Rachel starts laughing, and chokes on her soup.
He takes his bowl, makes one for Loretta, and excuses himself. “Fuck you all.”
“He’s stirring,” Loretta says, when Raylan gets back to their hideout. “Want me to hit him again?”
Raylan hands over her dinner. “Not after I pulled something in my back dragging his alive ass here, no.”
“What’d you tell the others?” Loretta asks, sitting down to eat.
“That you shot my hat,” Raylan says. “And then they were assholes so I left.”
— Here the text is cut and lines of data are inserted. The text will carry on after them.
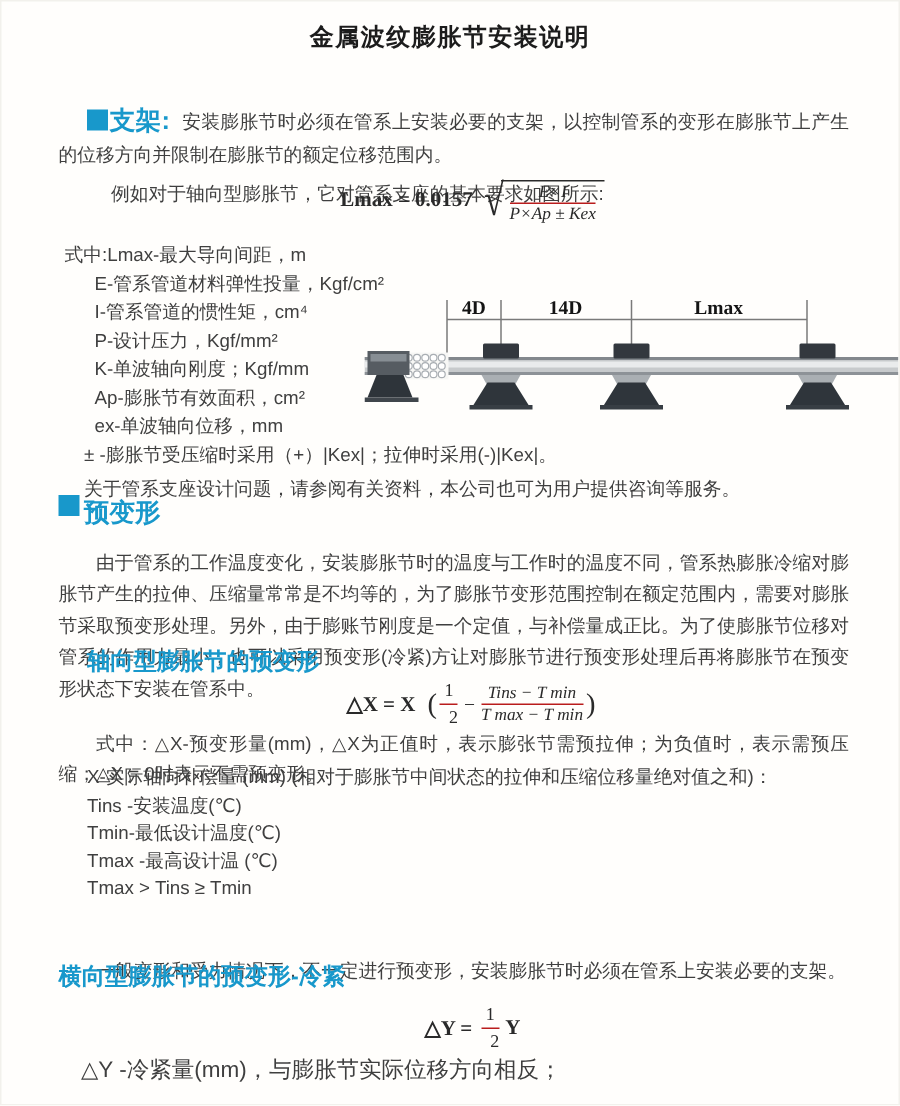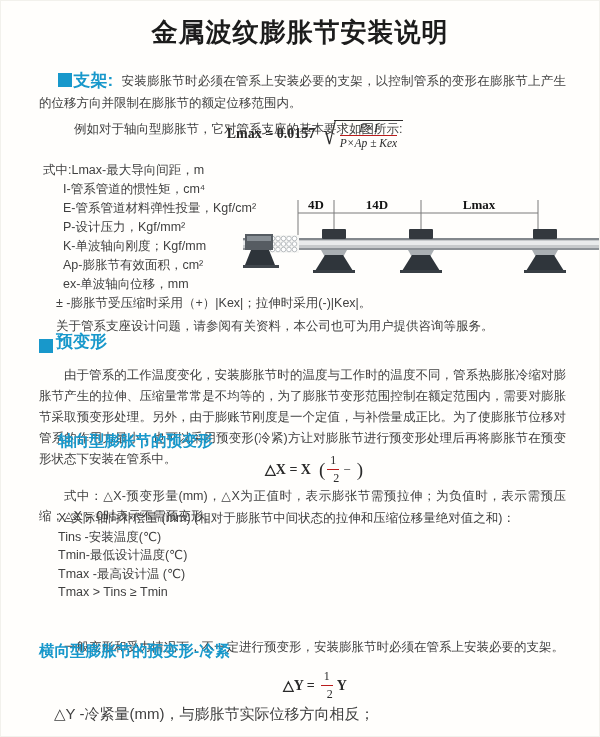"金属波纹膨胀节安装说明" .title { font-size: 26px -> 16px }
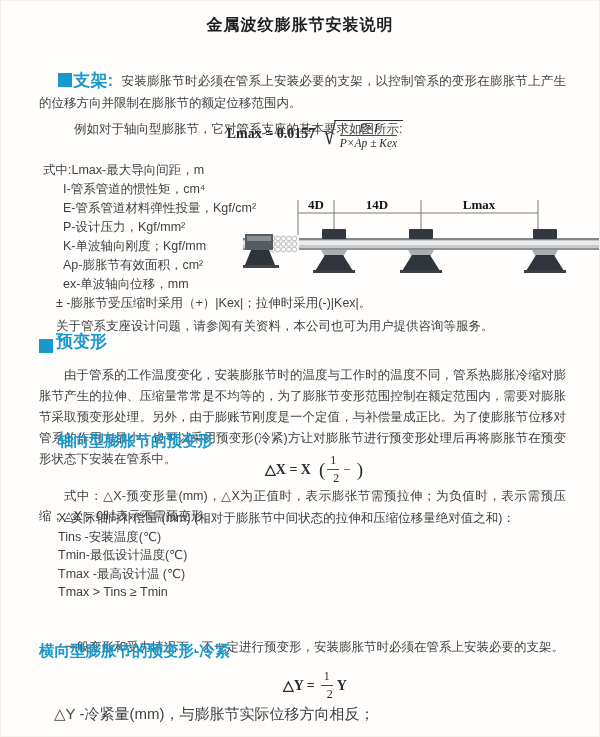"I-管系管道的惯性矩，cm⁴" div.var-line { order: before "E-管系管道材料弹性投量，Kgf/cm²" -> after "E-管系管道材料弹性投量，Kgf/cm²" }
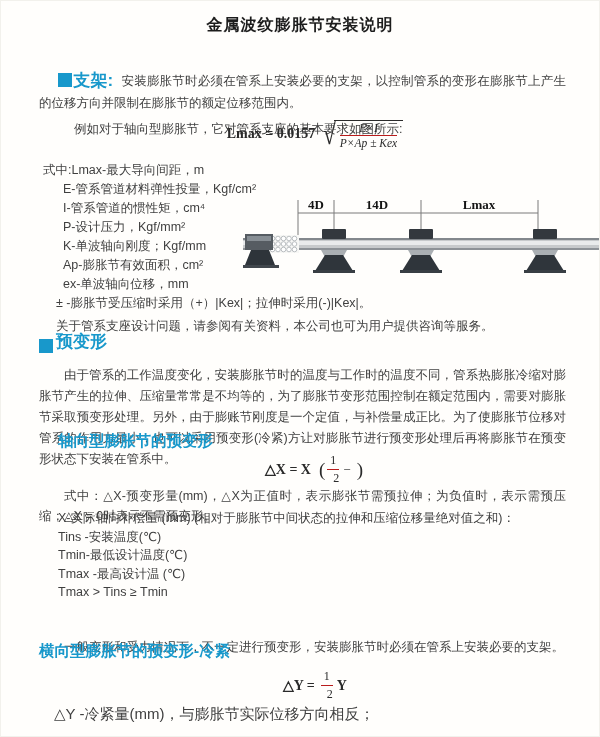"预变形" .sec-head { align-items: flex-end -> flex-start }
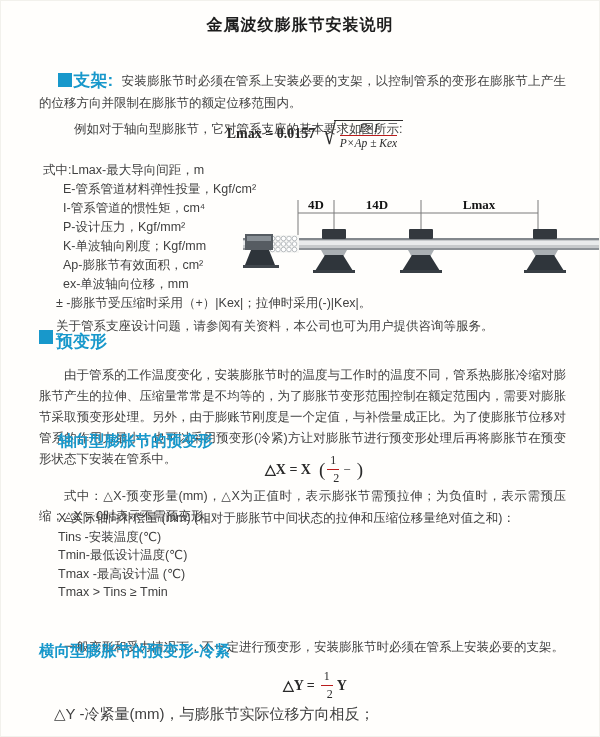"Tins − T min" span.frac { html: none -> <span> <span>Tins − T min</span> <span>T max − T min</span> </span> }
Loretta snickers around her soup. “Sorry,” she apologizes. “Boyd can probably find you a new one.”
“Shut up and eat,” Raylan orders.
The scent of their dinner, more than anything else, is probably what revives their prisoner. He and Loretta are eating only a couple feet from him; staying out of sight behind the check-in desk. Raylan hears his restraints clinking against the floor as he wakes.
Raylan preemptively draws his gun. Loretta glances at it, frowning.
“Just gonna wave it around,” he reassures her.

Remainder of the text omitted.